Background: Infection with the protozoan Toxoplasma gondii causes serious public health problems and is of great economic importance worldwide. Protection from acute toxoplasmosis is known to be mediated by CD8+ T cells, but the T. gondii antigens and host genes required for eliciting protective immunity have been poorly defined. The T. gondii dense granule protein 6 (GRA6), recently proved to be highly immunogenic and produces fully immune protection in T. gondii infected BALB/c mice with an H-2Ld gene. The CD8+ T cell response of H-2Ld mice infected by the T. gondii strain seemed to target entirely to a single GRA6 peptide HF10-H-2Ld complex.
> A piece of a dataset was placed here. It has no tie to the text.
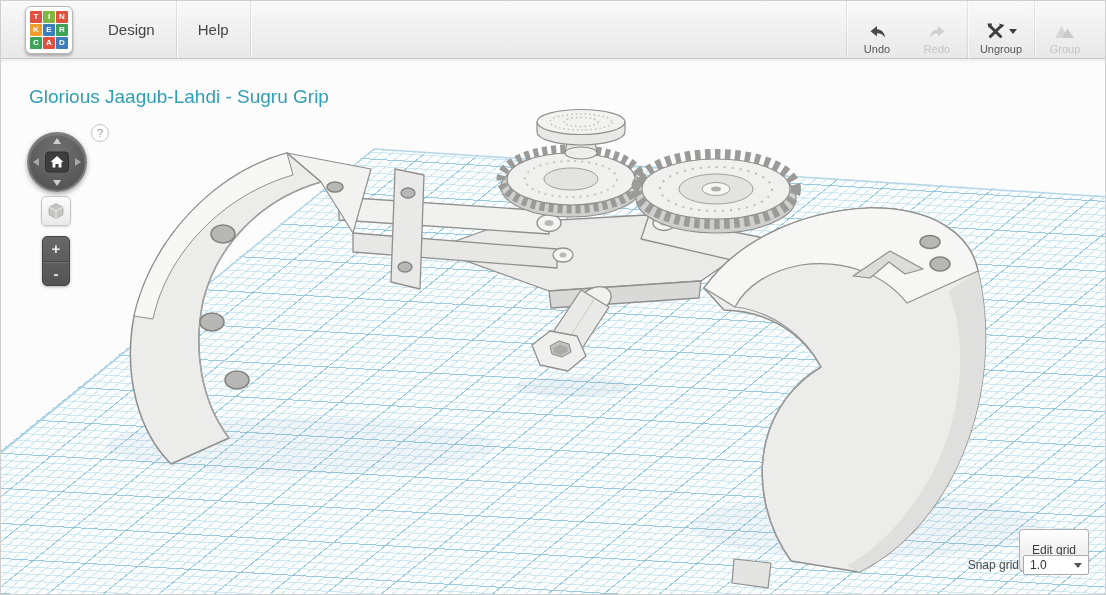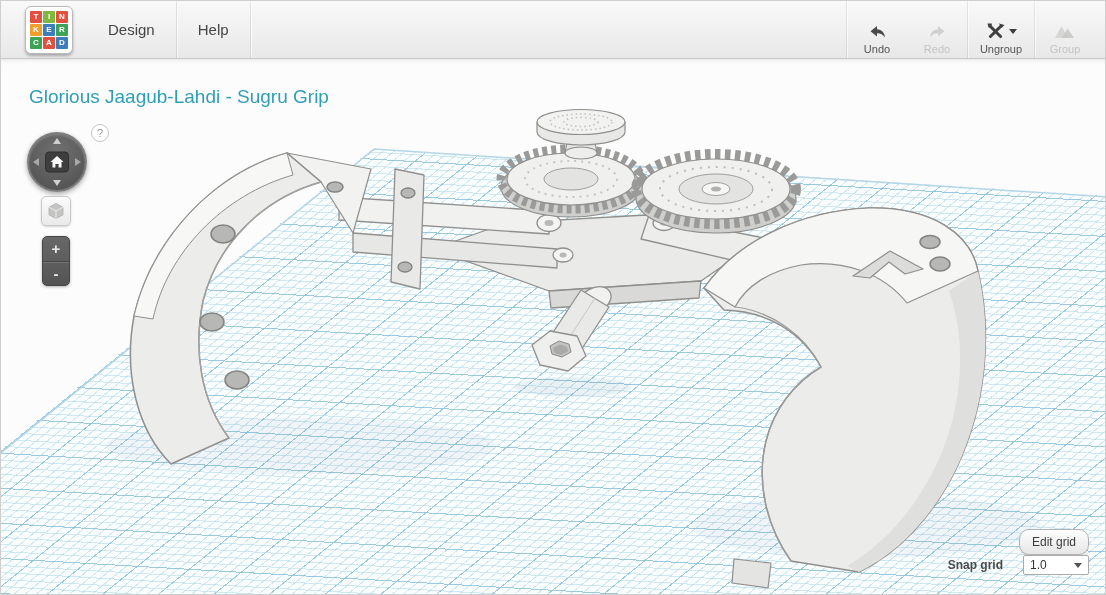"Edit grid" .editgrid { border-radius: 10px -> 3px; padding: 2px 12px -> 10px 12px }
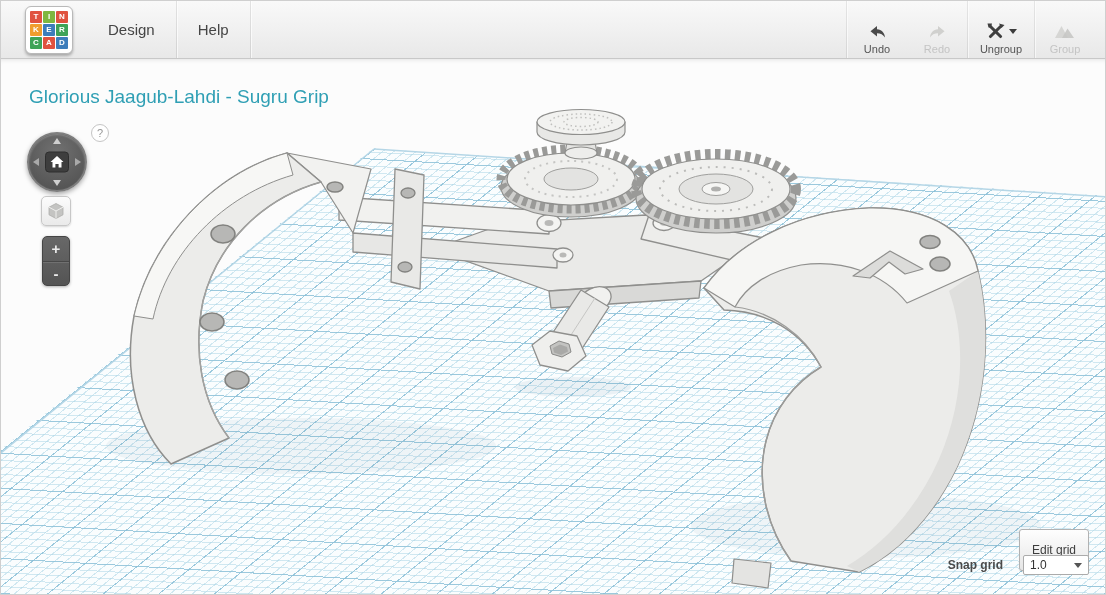"Snap grid" .snaprow .snlabel { font-weight: bold -> none; margin-right: 20px -> 4px }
Results: To determine whether a GRA6-based DNA vaccine can elicit protective immune responses to T. gondii in BALB/c mice, we constructed a eukaryotic expression vector pcDNA3.1-HisGRA6 and tested its immunogenicity in a mouse model. BALB/c mice were vaccinated intramuscularly with three doses of GRA6 DNA and then challenged with a lethal dose of T. gondii RH strain tachyzoites. All immunized mice developed high levels of serum anti-GRA6 IgG antibodies, and in vitro splenocyte proliferation was strongly enhanced in mice adjuvanted with levamisole (LMS). Immunization with pcDNA3.1-HisGRA6 with LMS resulted in 53.3% survival of challenged BALB/c mice as compared to 40% survival of BALB/c without LMS. Additionally, immunized Kunming mice without an allele of H-2Ld failed to survive.
Conclusions: Our result supports the concept that the acquired immune response is MHC restricted. This study has a major implication for vaccine designs using a single antigen in a population with diverse MHC class I alleles.